Post Wed, Feb 06 2008, 8:09 pm
orthonomics.blogspot.com
[/quote]Our Finances: Welcome to the 21st Century

In my first post in the developing "Our Finances" series, I used two threads on the Imamother Chat Board as a starting points. My written piece, in which I stated the necessity of both spouses being aware of the basic details of their household's finances, was posted on the Imamother chat board by a participant. Soon a participant asked exactly made my opinion profesional and why I needed to denigrate the traditional approach. It is actually rather humorous that my opinion was questioned for its professionality since the beginning of my written piece points to professional experience and since many of the women on the site seem to have no problem asking and receiving advice (much of it ranging from bad to terrible advice) from lay people on matters like investing in rental properties, buying life insurance, or selling a home to get out of debt.

Unfortunately, when I address the dangers of not having a clue about household finances, I'm not just talking out my blog. What I write about is based on real life work experience, fielding questions, and reading a lot of personal finance articles. I don't normally feel the need to defend my every opinion and am open to other perspectives, but in this case I feel very strongly that in today's world, yesterday's method of household finances (I.e. keeping one person in the dark, normally the wife) when combined with the yetzer hara, or communication issues, is fraught with danger. I've seen the damage that can be done, I've read about the danger that has been done, and therefore I feel the need to use my soapbox to open up the discussion.

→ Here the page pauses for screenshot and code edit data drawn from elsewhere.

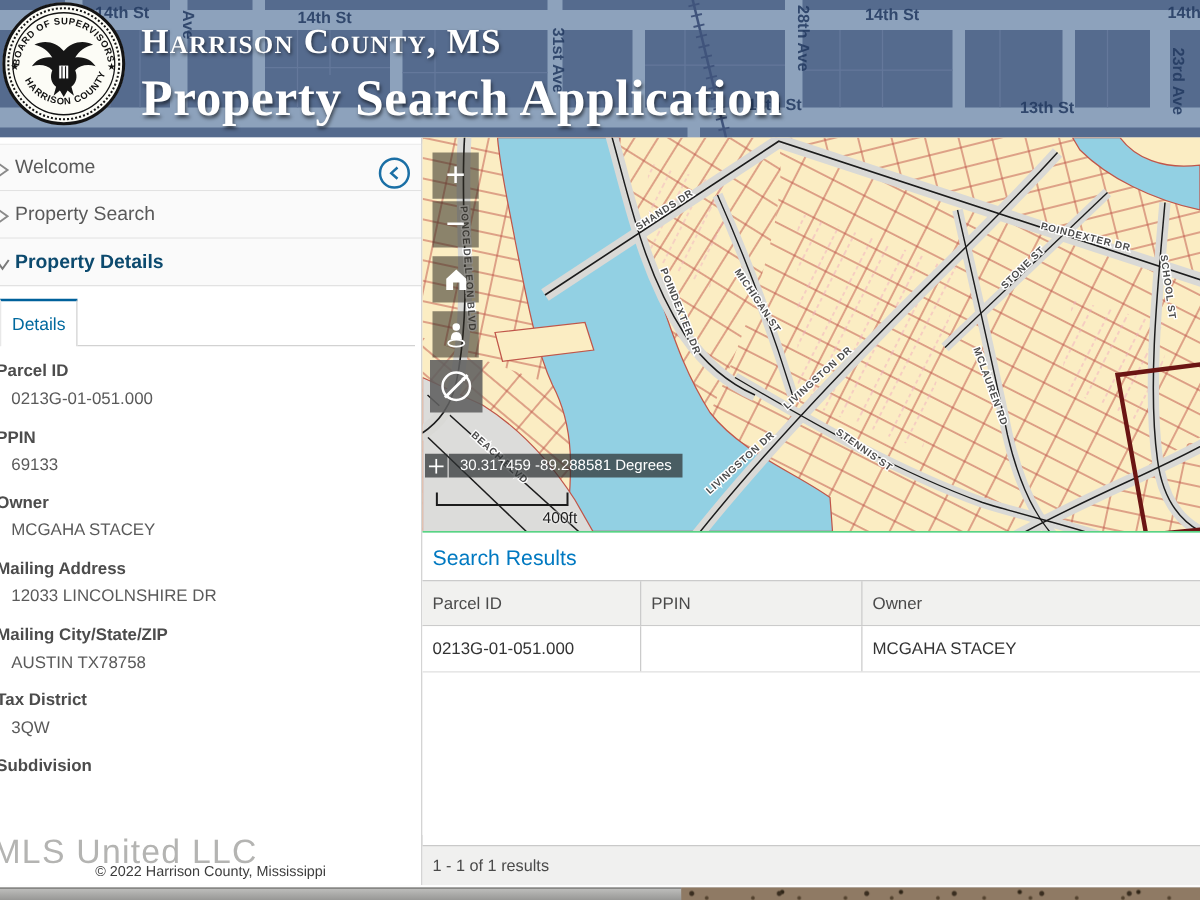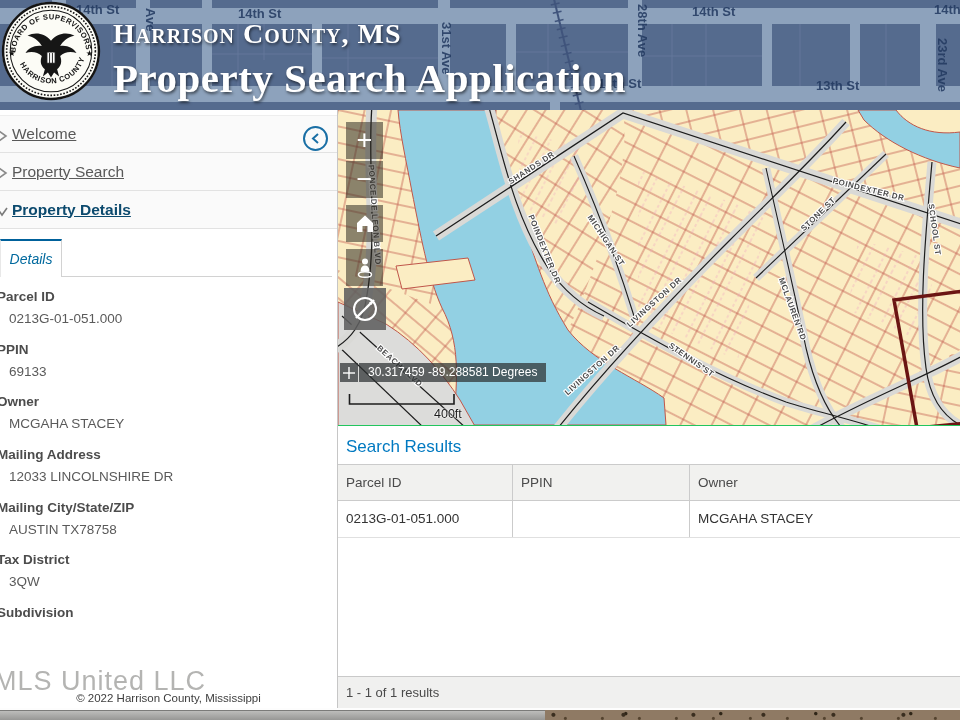"Welcome" .acc-label { text-decoration: underline -> none }
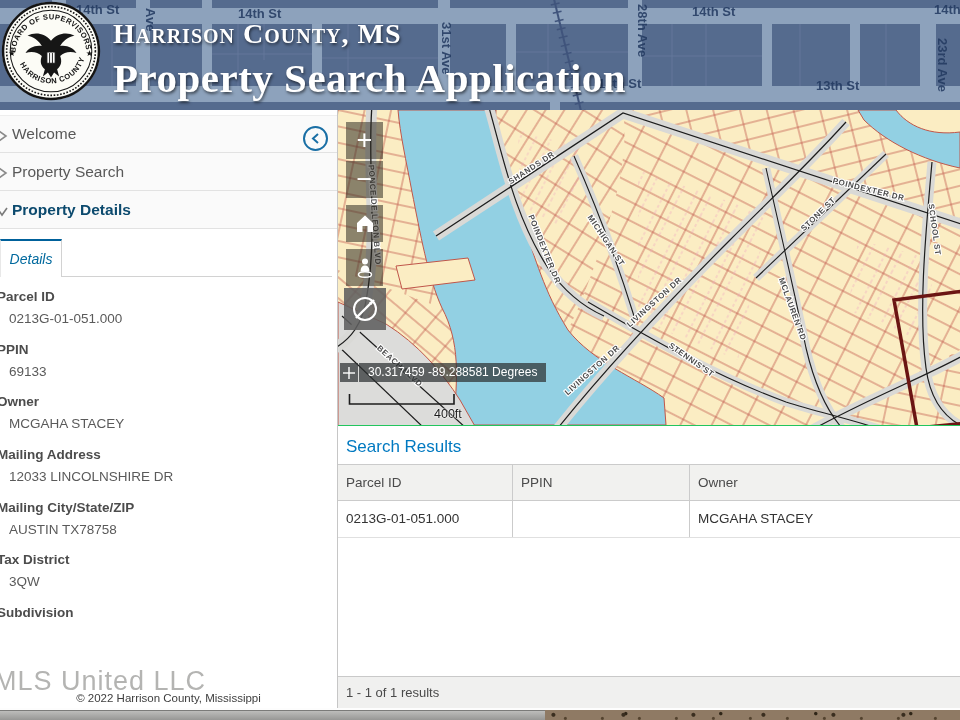"Details" #details-tab { font-style: italic -> none }
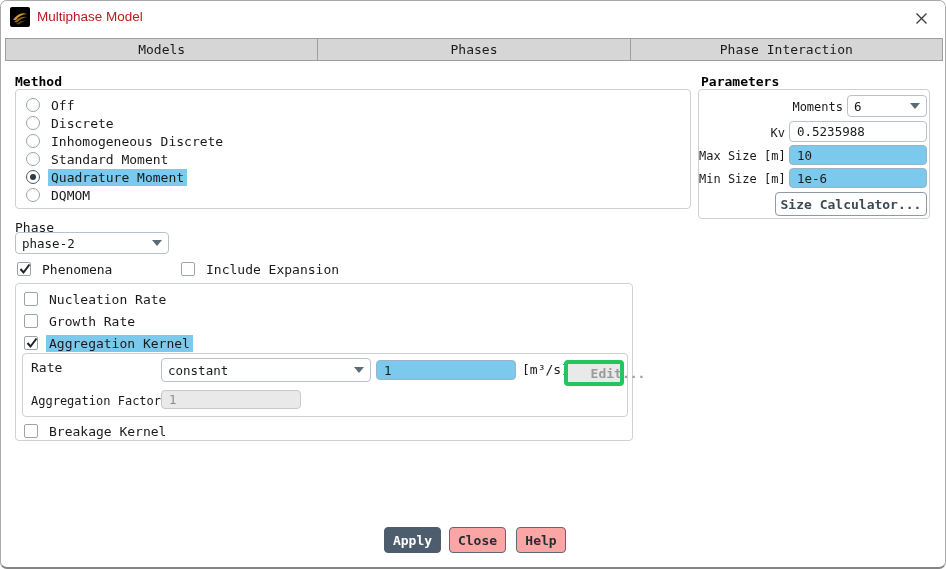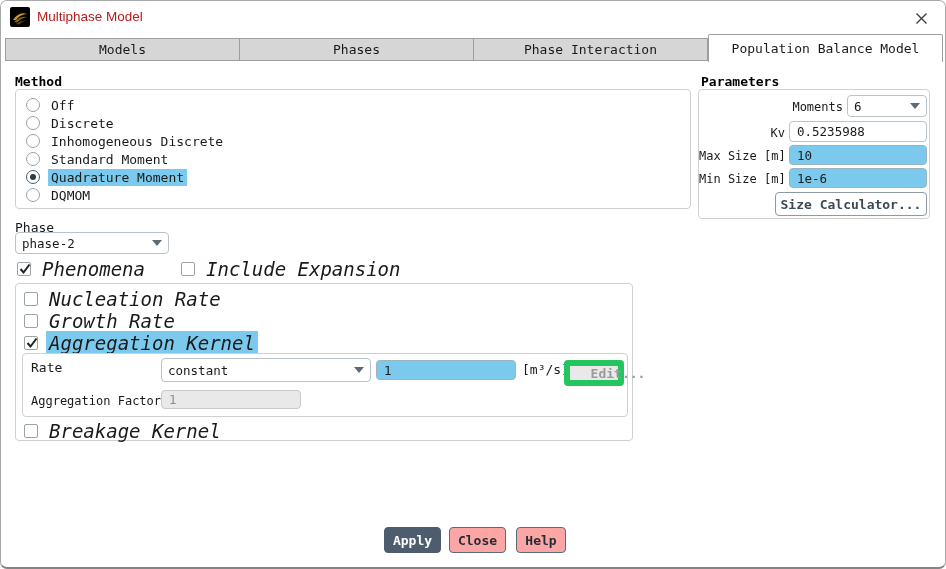"Population Balance Model" div.tab { html: <div>Population Balance Model</div> -> none }
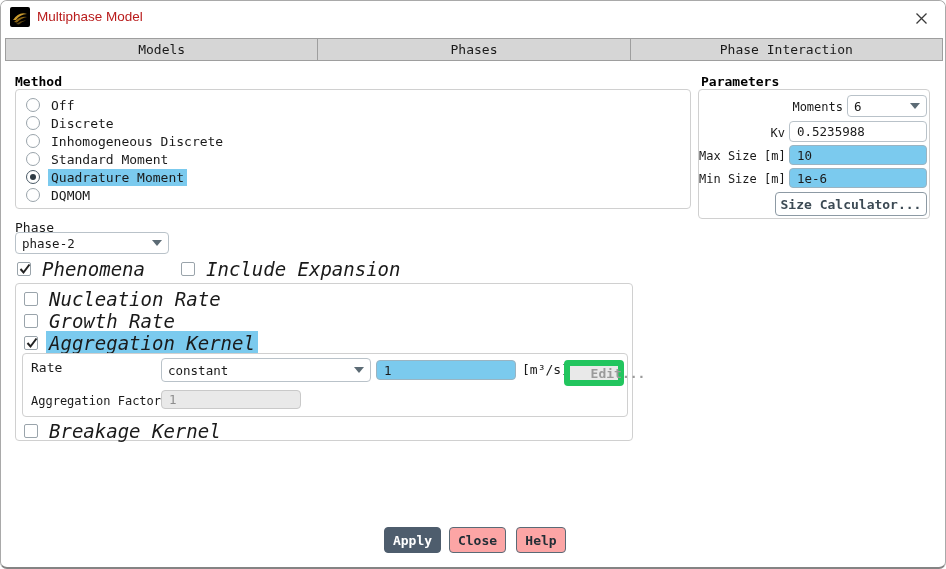"Phenomena" .check-label { font-size: 19px -> 13px; font-style: italic -> none }
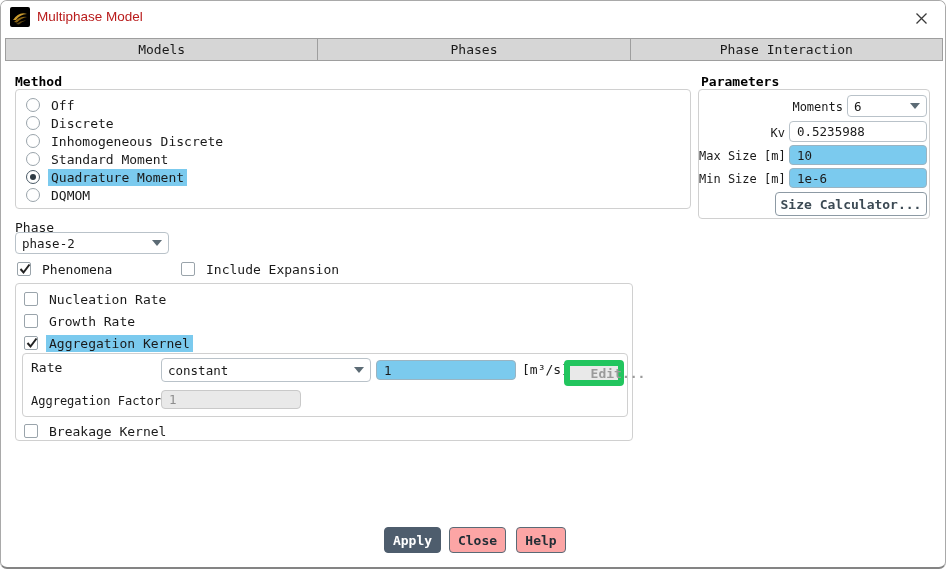"Edit..." .btn.soft { border: 6px solid #22c55e -> 4px solid #22c55e }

Imamother participant Motek seems to think shalom bayit can be improved when one spouse sees their way out of the finances if it is causing arguments (the idea that resignation is a sign of a healthy marriage deserves a whole post of its own) and she writes that tradition falls out on the side of letting the husband/provider take care of everything. Another poster writes there is no "wrong or right way. . . . as long as it keeps peace in the home."

Motek also brings "daas Torah," writing ". . . . .Rabbi Y. Zweig of Florida . . . said that his grandmother was given a weekly allowance by his grandfather and she knew nothing about his business. He gave her the allowance when things were going well for him and also when they were not, and she was none the wiser. She was a happy, secure woman. Her husband provided."

I am sure the "husband knows best" approach worked, at least somewhat, for Jews and non-Jews alike 50 years ago. I am NOT here to denigrate families (especially families of talmidei chachanim) who lived by this approach. But, I sure wouldn't recommend it today.

Times have changed drastically. Besides the fact that the workplace is flooded with working women, there have been other significant changes. Probably the biggest change in the world of finances is the liberal extension of credit. The availability and ease of getting and using credit was unheard of, even 25 years ago. Today, people can take money out of their homes using a HELOC with the push of a button at the ATM. Another change is mobility, especially virtual mobility. One doesn't even have to leave their home to shop as it can be done from the convience of their own computer with the click of the mouse. And what about gambling (which includes playing the stock market) without anyone ever knowing or seeing you? Another significant change is the proliferation of credit cards and the death of the Mom and Pop store. While credit is still extended at many kosher grocery stores, one need not approach a store owner/manager for a personal loan when they don't have the funds, .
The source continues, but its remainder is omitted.